En 1981 un jeune metteur en scène a qui l'on devait un requin blanc solitaire, un camion citerne fou, une rencontre du troisième type et un délire sur le traumatisme de Pearl Harbor, nous enmenait pour son nouveau film dans la jungle péruvienne. Au début le héros n'est fait que d'ombre et on le voit de dos. Sa recherche de l'idole est classique, on croit voir Humphrey Bogart, mais on finira dans les temples égyptiens, et l'on découvrira l'arche d'alliance. Les méchants nazis meurent explosés. C'est fantastique et l'on pense aux 10 commandements (le film).

En 1984 on nous présentera le personnage 1 an auparavant, et il se sera fait un nom: Indiana Jones. Nous sommes en 1935, et le début du film flirte avec James Bond, l'ambiance de la jungle du pont de la rivière Kwai. Il nous plongera dans le mal d'une secte satanique et notre héros souffrira comme Han Solo dans l'Empire contre attaque.

En 1989 on le retrouve 1 an après les aventuriers de l'arche perdue. Après sa fiancée du premier, son garçon adoptif du second, ici on découvre son père, Venise et Pétra. On pense à la Jordanie et Lawrence d'Arabie. C'est aussi la quête du Grall, de la foi, et de la vie éternelle.

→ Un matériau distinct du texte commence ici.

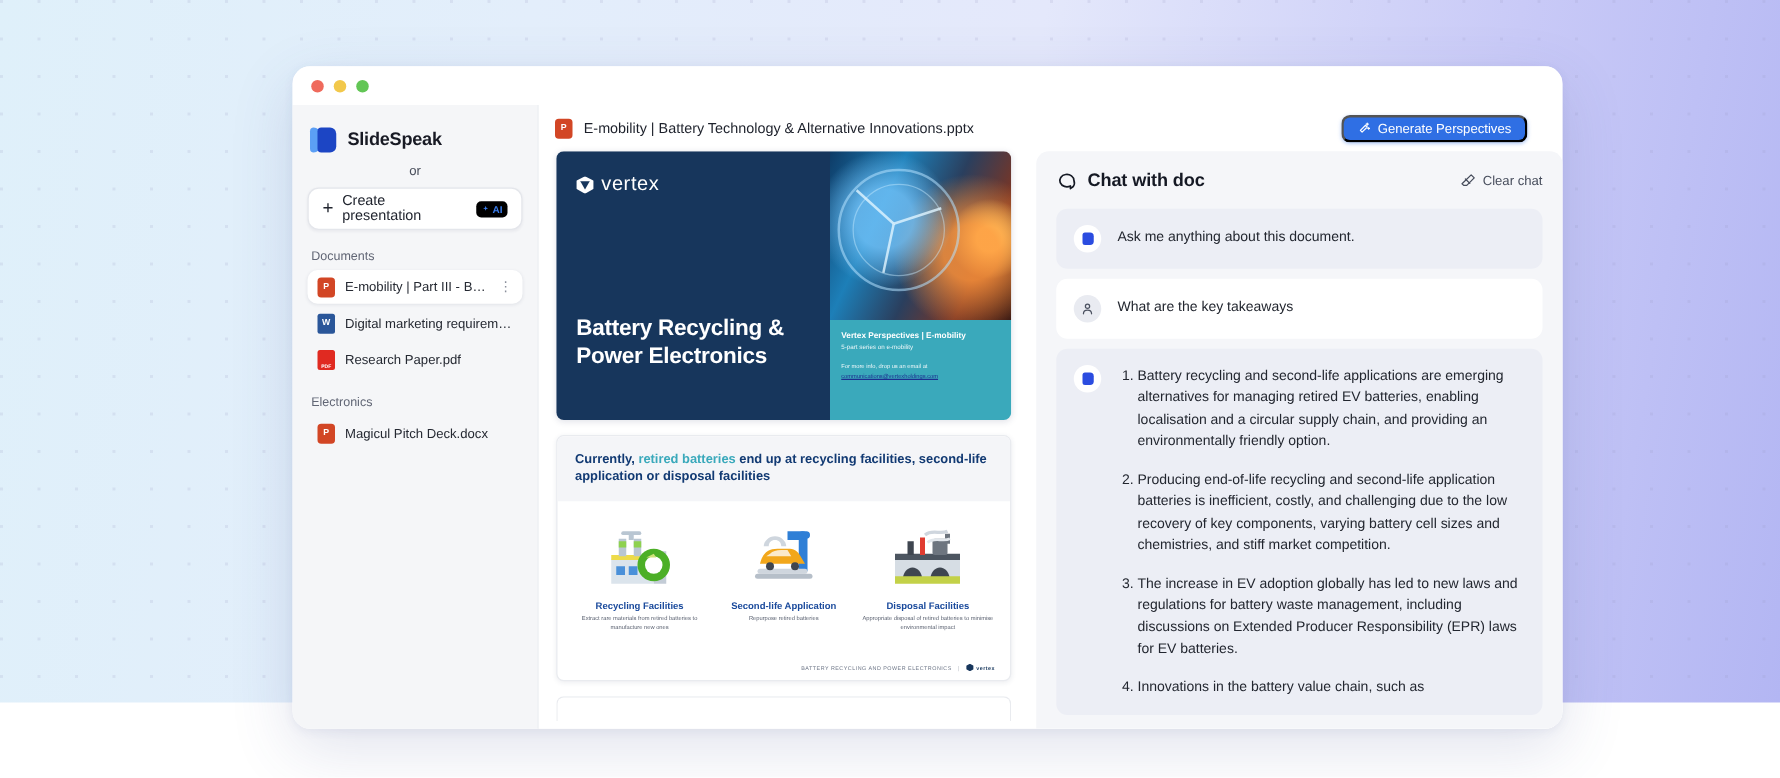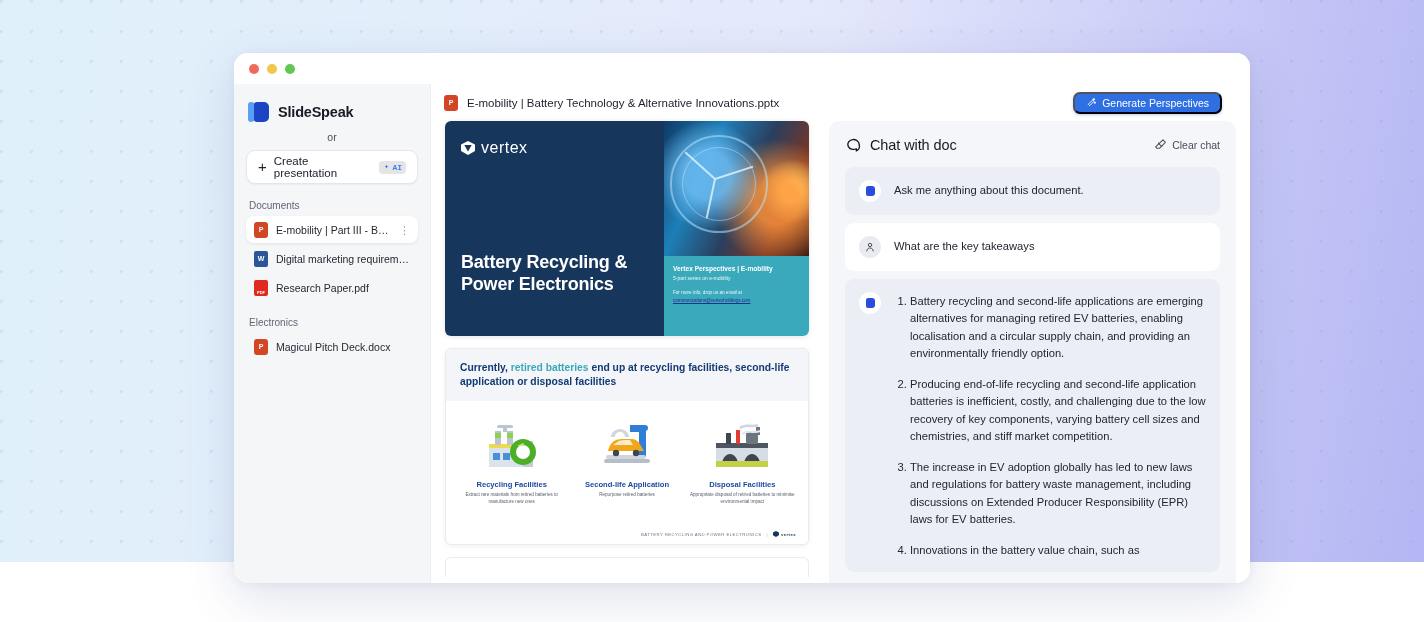--- a/index.html
+++ b/index.html
@@ -135,7 +135,7 @@
     white-space: nowrap; box-shadow: 0 1px 3px rgba(47,111,228,0.35);
   }
 
-  #panes { flex: 1; display: flex; gap: 16px; padding: 0 14px 0 14px; min-height: 0; }
+  #panes { flex: 1; display: flex; gap: 16px; padding: 0 0 0 14px; min-height: 0; }
 
   
   #deck { width: 368px; flex-shrink: 0; display: flex; flex-direction: column; gap: 12px; }

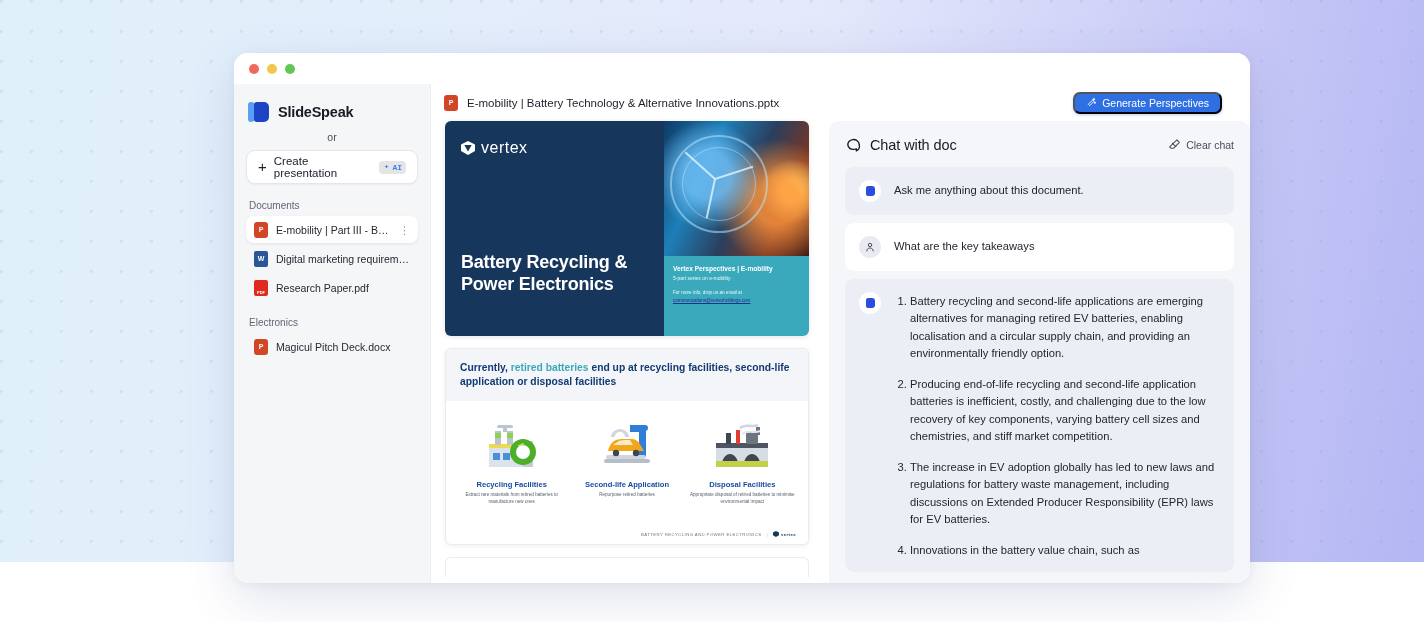--- a/index.html
+++ b/index.html
@@ -213,7 +213,7 @@
     min-width: 0; overflow: hidden;
   }
   .chat-head { display: flex; align-items: center; gap: 8px; margin-bottom: 14px; }
-  .chat-head h2 { font-size: 14.5px; color: #151924; font-weight: normal; letter-spacing: -0.1px; }
+  .chat-head h2 { font-size: 14.5px; color: #151924; font-weight: bold; letter-spacing: -0.1px; }
   .clear-chat { margin-left: auto; display: flex; align-items: center; gap: 5px;
                 font-size: 10.5px; color: #474d5c; }
   .msg { display: flex; gap: 13px; border-radius: 9px; padding: 13px 14px; }

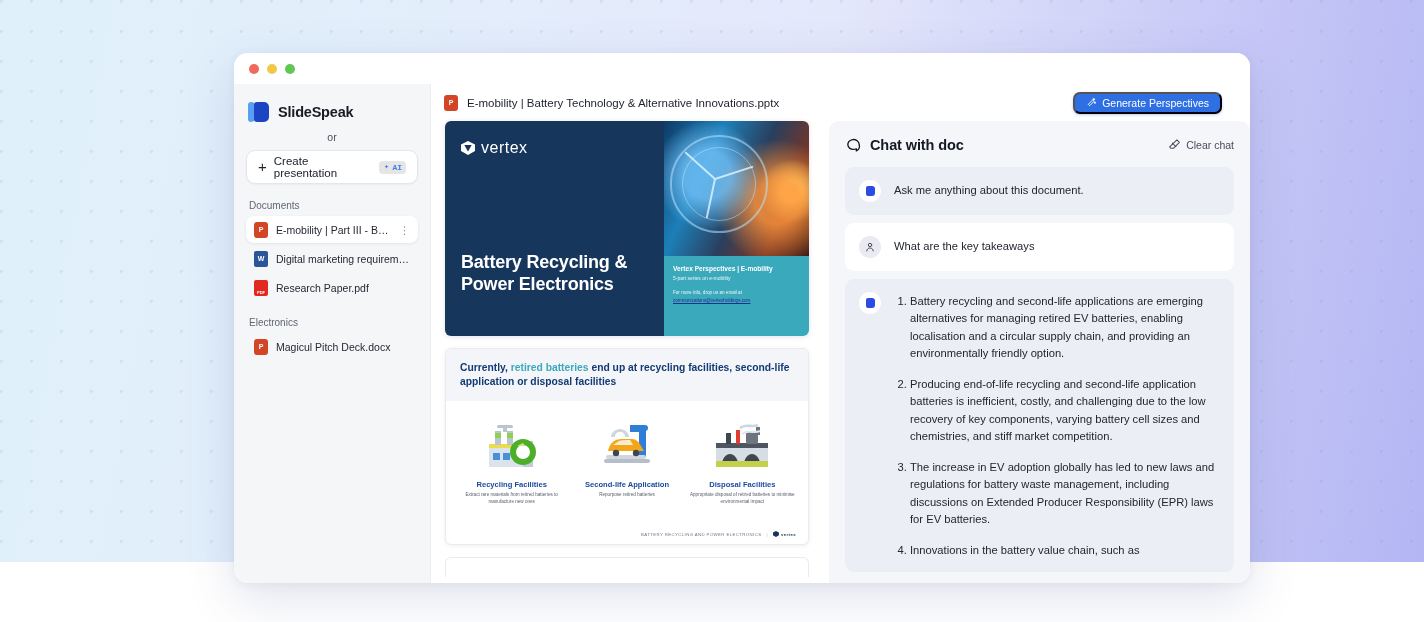--- a/index.html
+++ b/index.html
@@ -90,9 +90,9 @@
   .plus { font-size: 15px; color: #20242e; line-height: 1; margin-top: -2px;}
   .create-label { font-size: 11.5px; color: #20242e; font-weight: 500; }
   .ai-pill {
-    margin-left: auto; background: #e5e5e5; color: #3b7ff0;
+    margin-left: auto; background: #000000; color: #3b7ff0;
     font-size: 8px; font-weight: bold; border-radius: 4px;
-    padding: 2px 4px; display:flex; align-items:center; gap:2px;font-family:Liberation Mono, monospace;
+    padding: 2px 4px; display:flex; align-items:center; gap:2px;
   }
 
   .sec-label { font-size: 10px; color: #616675; margin: 16px 0 5px 3px; }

En 2008, 20 ans se sont écoulés et en 1957 notre héros a vieilli mais a la forme. On découvre qu'il a un fils, retrouve sa fiancée Marion. On va découvrir la "chasse aux sorcières", le péril nucléaire, la guerre froide, les chiens de prairie, la zone 51 et Roswell, les crânes de cristal...Son début à la fois Duel et Américan Graffiti nous enmènera vers un hommage à rencontres du troisième type.

Le metteur en scène boucle la boucle pour mieux rebondir. Belle quadrilogie que ces aventures d'Indiana Jones. Merci Mr Spielberg... et G Lucas.